The high-bypass ratio engine-to-power, wide-body aircraft design brought forth a new era for Pratt & Whitney. The 747 utilized the JT9D engines, which were put to work in subsequent designs including the 767, Airbus A300 & 310 and McDonnell Douglas DC-10. Production ended in 1990, but to date, more than 3,000 engines have been delivered, with 600 take-offs each day.
A Risky Gamble Pays Off
On January 15, 1970, First Lady Pat Nixon christened the first commercial 747 at a ceremony at Dulles International Airport. It was an astonishing concept and an intriguing chapter for aviation. But truth be told, the project was a dramatic gamble for Boeing. The scope itself was massive, requiring a team 50,000 employees. From the cost perspective, unthinkable; considering development to production, and the support beyond. In the tedious months leading up to the roll-out, the company was bleeding money, with a debt of nearly $2 billion. In a scramble, Boeing somehow secured desperately needed funding from outside investors. Yet, Boeing pulled it off, and was unrivaled in passenger aircraft production for many years.
Is Small the New Big?
To date, Boeing has built 1,557 of the wide-body jets, with 15 more orders on the books (this equates to about two years to fulfill existing orders). But that appears to be the end of production, although demand will keep existing models (primarily cargo versions) flying for years to come. The 747 was the first true jumbo jet, a visionary and legend of a truly boundless era for dreamers and doers alike.

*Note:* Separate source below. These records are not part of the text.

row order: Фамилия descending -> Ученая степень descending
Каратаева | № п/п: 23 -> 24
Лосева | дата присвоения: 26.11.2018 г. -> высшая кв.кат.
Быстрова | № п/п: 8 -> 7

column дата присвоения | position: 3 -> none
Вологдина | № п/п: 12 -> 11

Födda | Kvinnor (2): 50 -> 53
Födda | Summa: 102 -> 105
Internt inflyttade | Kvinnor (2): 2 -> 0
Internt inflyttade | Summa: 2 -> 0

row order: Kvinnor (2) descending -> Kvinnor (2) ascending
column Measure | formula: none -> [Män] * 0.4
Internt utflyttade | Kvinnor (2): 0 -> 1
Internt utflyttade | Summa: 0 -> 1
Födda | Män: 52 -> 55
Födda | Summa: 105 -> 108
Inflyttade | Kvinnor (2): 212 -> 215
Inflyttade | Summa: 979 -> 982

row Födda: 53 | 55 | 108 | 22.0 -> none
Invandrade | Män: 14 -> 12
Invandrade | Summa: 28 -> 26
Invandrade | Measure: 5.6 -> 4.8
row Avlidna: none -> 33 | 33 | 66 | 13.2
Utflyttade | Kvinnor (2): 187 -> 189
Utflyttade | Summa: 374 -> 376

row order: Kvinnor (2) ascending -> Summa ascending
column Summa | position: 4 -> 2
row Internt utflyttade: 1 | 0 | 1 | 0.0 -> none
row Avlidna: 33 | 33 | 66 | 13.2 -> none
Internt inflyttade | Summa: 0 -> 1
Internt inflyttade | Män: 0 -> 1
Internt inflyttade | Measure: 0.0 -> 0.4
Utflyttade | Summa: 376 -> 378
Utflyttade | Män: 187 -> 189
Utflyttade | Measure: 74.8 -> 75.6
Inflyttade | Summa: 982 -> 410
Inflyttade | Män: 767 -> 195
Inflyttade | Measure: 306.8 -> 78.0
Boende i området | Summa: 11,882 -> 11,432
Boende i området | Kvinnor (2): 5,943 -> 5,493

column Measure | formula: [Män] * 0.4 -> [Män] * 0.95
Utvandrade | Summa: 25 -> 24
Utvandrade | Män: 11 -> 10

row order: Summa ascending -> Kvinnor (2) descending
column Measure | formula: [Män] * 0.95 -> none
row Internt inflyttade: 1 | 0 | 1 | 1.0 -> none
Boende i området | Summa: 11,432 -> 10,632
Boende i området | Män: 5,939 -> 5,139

Competitor Airbus terminated the A380 in 2019 because demand for very large passenger aircraft has dwindled. The program was projected to produce 1,200 A380’s, but just 300 were delivered. Newer, smaller platforms, such as the Boeing 737, have superior capabilities with advantages of efficiency and reduced operating costs. Air carriers have waved off the antiquated vision that led to the 747 and jumbos like it; the modern market drives a different mission profile and therefore, smaller planes to suit.
While unfortunate to see an era come to pass, it is not without a great deal of respect and pride. The 747 shines, especially when compared in scale to its evolutionary ancestor: the 707. It took a great deal of heart and courage to dream it, design it and build it, and then to fly and operate for a span of fifty years.